[Dataset entries]
Content starts
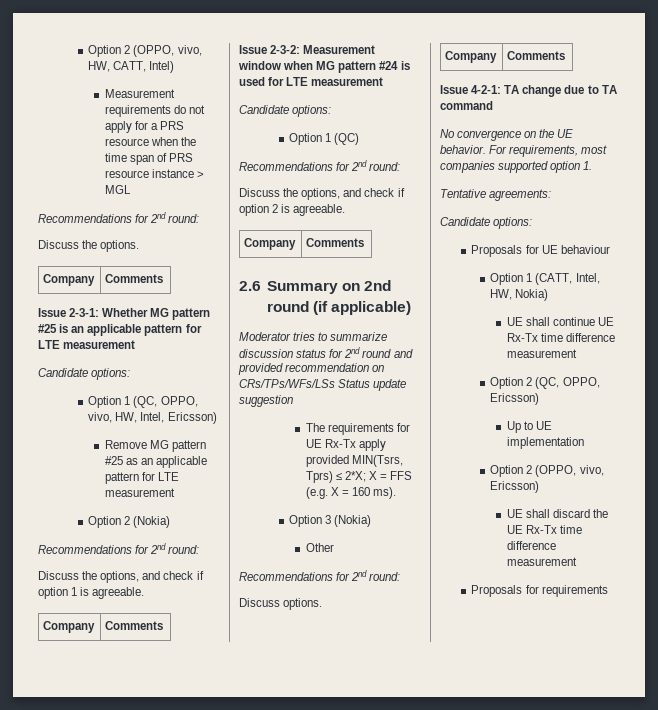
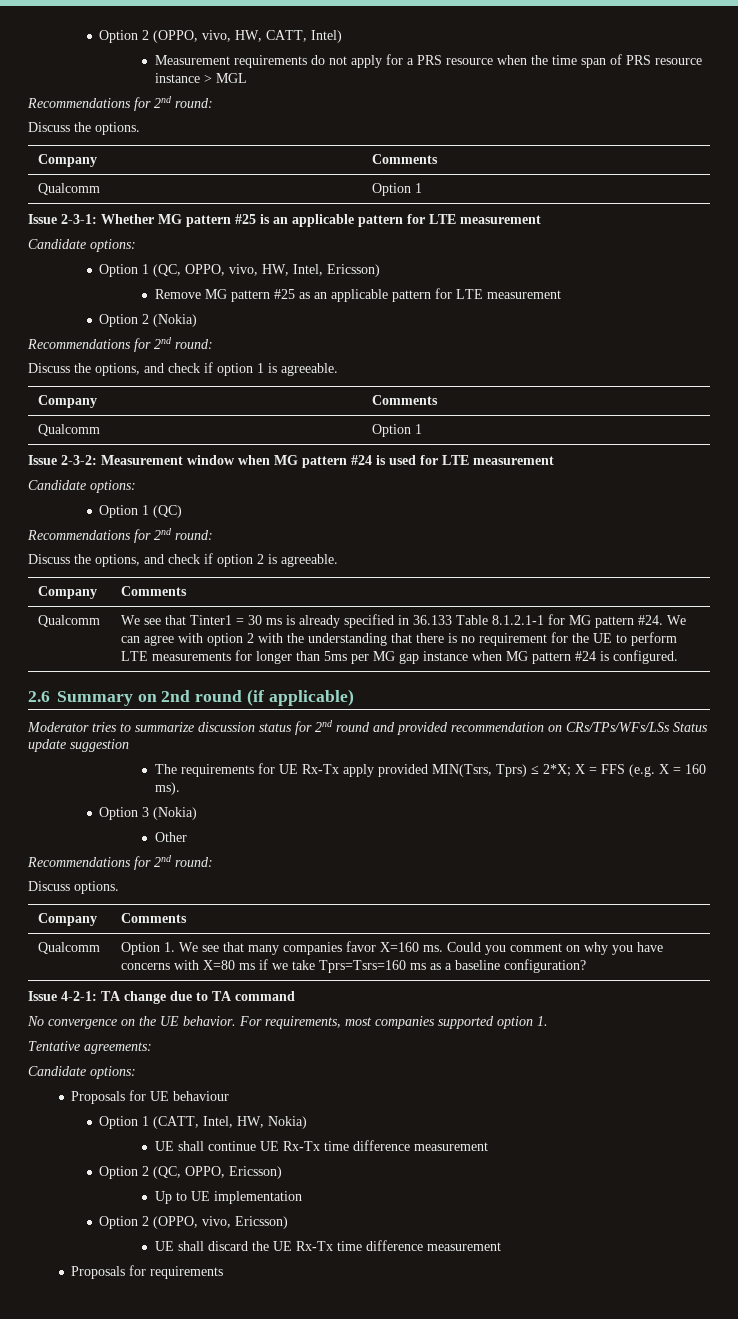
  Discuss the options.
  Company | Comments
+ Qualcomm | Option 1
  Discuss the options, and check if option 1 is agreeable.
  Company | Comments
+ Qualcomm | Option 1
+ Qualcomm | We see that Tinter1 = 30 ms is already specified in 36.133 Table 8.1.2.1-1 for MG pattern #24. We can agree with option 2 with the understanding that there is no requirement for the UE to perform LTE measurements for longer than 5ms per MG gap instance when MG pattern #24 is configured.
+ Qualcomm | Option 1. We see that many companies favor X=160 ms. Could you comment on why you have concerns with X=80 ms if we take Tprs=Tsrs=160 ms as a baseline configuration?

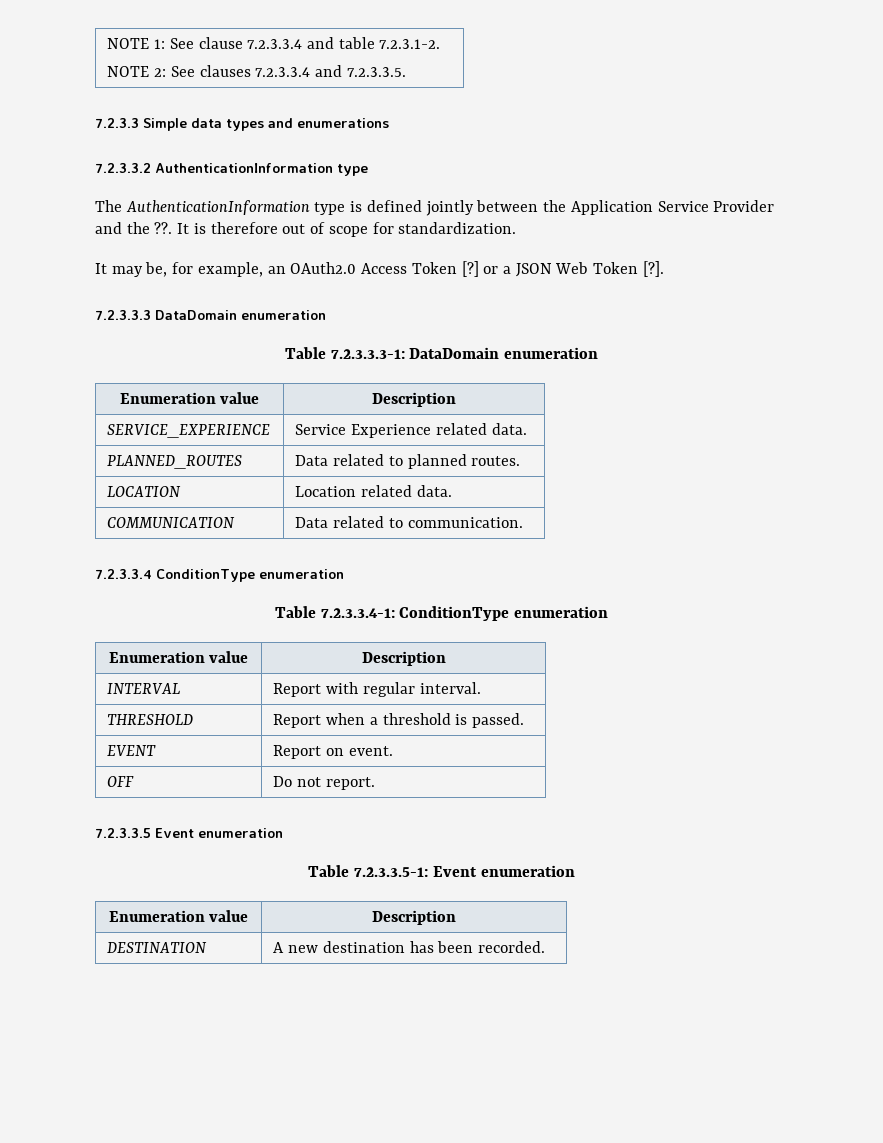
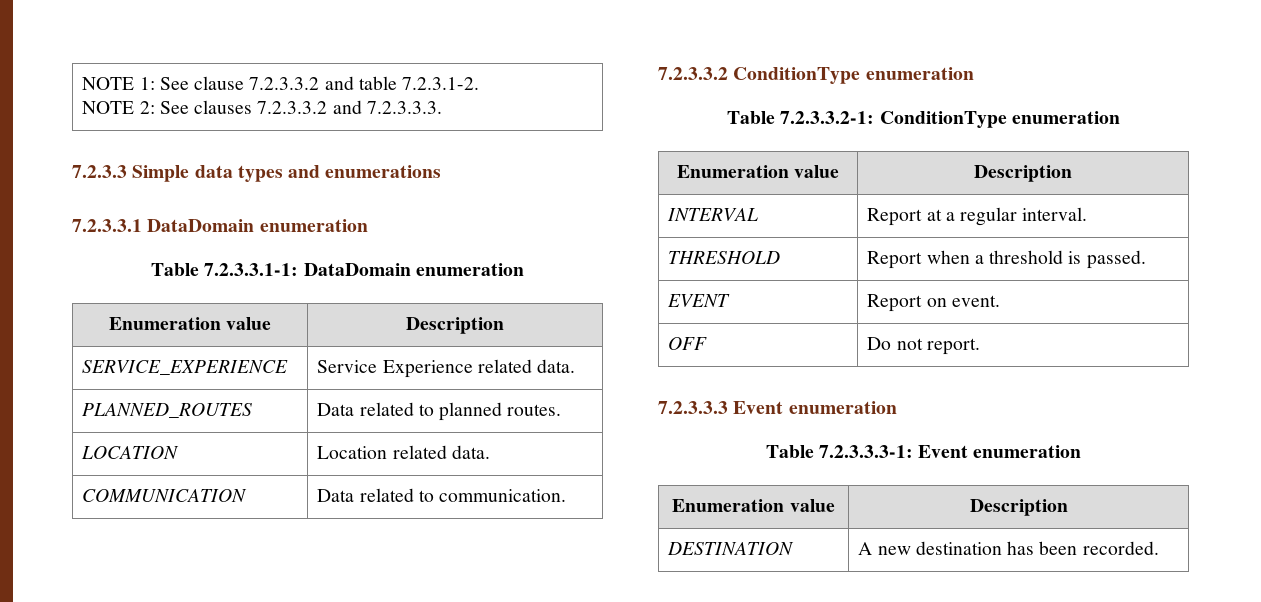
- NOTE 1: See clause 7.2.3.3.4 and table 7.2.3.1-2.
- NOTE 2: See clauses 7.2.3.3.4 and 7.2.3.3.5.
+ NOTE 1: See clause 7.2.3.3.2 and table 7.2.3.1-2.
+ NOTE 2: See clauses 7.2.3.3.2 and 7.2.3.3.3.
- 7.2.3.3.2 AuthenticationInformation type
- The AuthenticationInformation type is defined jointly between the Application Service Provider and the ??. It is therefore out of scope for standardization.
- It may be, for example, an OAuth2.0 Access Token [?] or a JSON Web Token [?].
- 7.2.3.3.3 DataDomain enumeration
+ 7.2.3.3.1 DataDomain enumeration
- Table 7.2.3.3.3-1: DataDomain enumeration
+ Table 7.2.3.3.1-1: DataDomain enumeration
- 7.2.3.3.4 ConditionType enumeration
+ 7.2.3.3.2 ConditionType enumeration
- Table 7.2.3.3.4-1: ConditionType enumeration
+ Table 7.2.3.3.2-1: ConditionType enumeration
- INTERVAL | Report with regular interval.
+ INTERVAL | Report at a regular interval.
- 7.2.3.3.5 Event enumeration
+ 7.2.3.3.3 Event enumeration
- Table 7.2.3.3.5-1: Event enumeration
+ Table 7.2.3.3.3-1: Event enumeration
Content ends
Set down every entry above again exactly, dropping each picture.

> [Exercise answer]:
  Discuss the options.
  Company | Comments
+ Qualcomm | Option 1
  Discuss the options, and check if option 1 is agreeable.
  Company | Comments
+ Qualcomm | Option 1
+ Qualcomm | We see that Tinter1 = 30 ms is already specified in 36.133 Table 8.1.2.1-1 for MG pattern #24. We can agree with option 2 with the understanding that there is no requirement for the UE to perform LTE measurements for longer than 5ms per MG gap instance when MG pattern #24 is configured.
+ Qualcomm | Option 1. We see that many companies favor X=160 ms. Could you comment on why you have concerns with X=80 ms if we take Tprs=Tsrs=160 ms as a baseline configuration?

- NOTE 1: See clause 7.2.3.3.4 and table 7.2.3.1-2.
- NOTE 2: See clauses 7.2.3.3.4 and 7.2.3.3.5.
+ NOTE 1: See clause 7.2.3.3.2 and table 7.2.3.1-2.
+ NOTE 2: See clauses 7.2.3.3.2 and 7.2.3.3.3.
- 7.2.3.3.2 AuthenticationInformation type
- The AuthenticationInformation type is defined jointly between the Application Service Provider and the ??. It is therefore out of scope for standardization.
- It may be, for example, an OAuth2.0 Access Token [?] or a JSON Web Token [?].
- 7.2.3.3.3 DataDomain enumeration
+ 7.2.3.3.1 DataDomain enumeration
- Table 7.2.3.3.3-1: DataDomain enumeration
+ Table 7.2.3.3.1-1: DataDomain enumeration
- 7.2.3.3.4 ConditionType enumeration
+ 7.2.3.3.2 ConditionType enumeration
- Table 7.2.3.3.4-1: ConditionType enumeration
+ Table 7.2.3.3.2-1: ConditionType enumeration
- INTERVAL | Report with regular interval.
+ INTERVAL | Report at a regular interval.
- 7.2.3.3.5 Event enumeration
+ 7.2.3.3.3 Event enumeration
- Table 7.2.3.3.5-1: Event enumeration
+ Table 7.2.3.3.3-1: Event enumeration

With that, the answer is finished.